_WORK INSTRUCTIONS:_
Read through the listing, and wherever a line holds the word "Swiss", return it.

_THE RECORDS:_
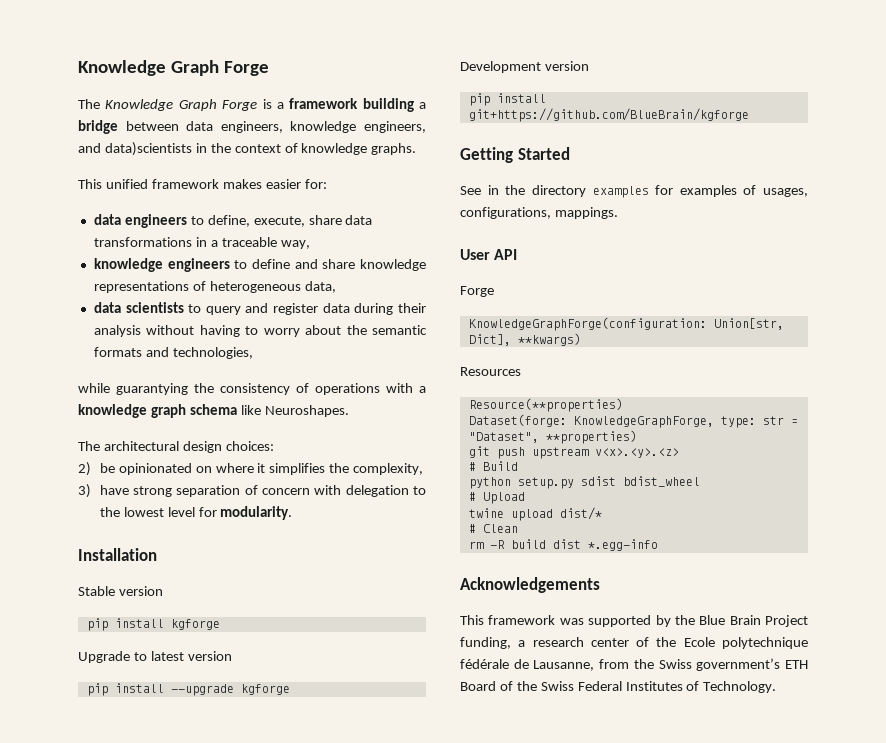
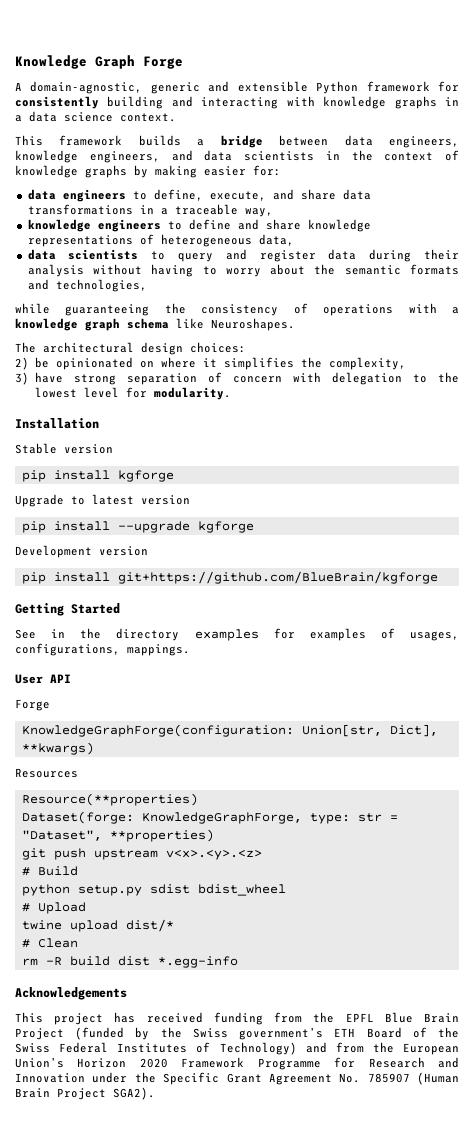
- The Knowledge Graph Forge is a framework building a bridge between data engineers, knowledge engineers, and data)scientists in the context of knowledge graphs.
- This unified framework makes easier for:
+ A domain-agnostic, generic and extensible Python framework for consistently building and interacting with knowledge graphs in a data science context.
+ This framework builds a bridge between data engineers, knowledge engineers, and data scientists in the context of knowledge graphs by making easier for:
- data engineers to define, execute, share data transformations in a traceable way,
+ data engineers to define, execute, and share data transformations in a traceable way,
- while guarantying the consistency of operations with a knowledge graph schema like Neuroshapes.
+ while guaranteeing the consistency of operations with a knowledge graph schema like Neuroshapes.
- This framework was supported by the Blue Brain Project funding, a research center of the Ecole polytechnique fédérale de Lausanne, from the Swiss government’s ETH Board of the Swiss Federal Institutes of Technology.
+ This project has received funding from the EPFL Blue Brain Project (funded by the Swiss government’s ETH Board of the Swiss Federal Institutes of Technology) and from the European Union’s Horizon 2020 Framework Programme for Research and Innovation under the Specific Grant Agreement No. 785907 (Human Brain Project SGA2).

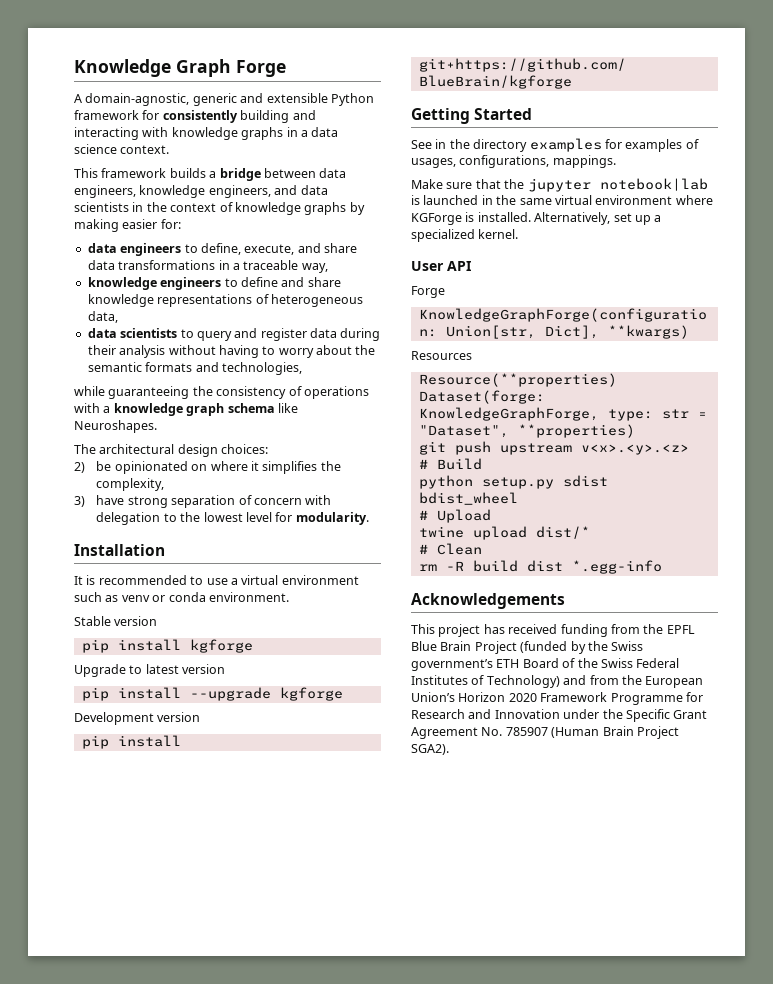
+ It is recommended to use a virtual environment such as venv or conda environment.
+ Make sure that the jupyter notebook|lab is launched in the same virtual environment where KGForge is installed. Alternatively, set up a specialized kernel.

_EXERCISE ANSWER:_
- This framework was supported by the Blue Brain Project funding, a research center of the Ecole polytechnique fédérale de Lausanne, from the Swiss government’s ETH Board of the Swiss Federal Institutes of Technology.
+ This project has received funding from the EPFL Blue Brain Project (funded by the Swiss government’s ETH Board of the Swiss Federal Institutes of Technology) and from the European Union’s Horizon 2020 Framework Programme for Research and Innovation under the Specific Grant Agreement No. 785907 (Human Brain Project SGA2).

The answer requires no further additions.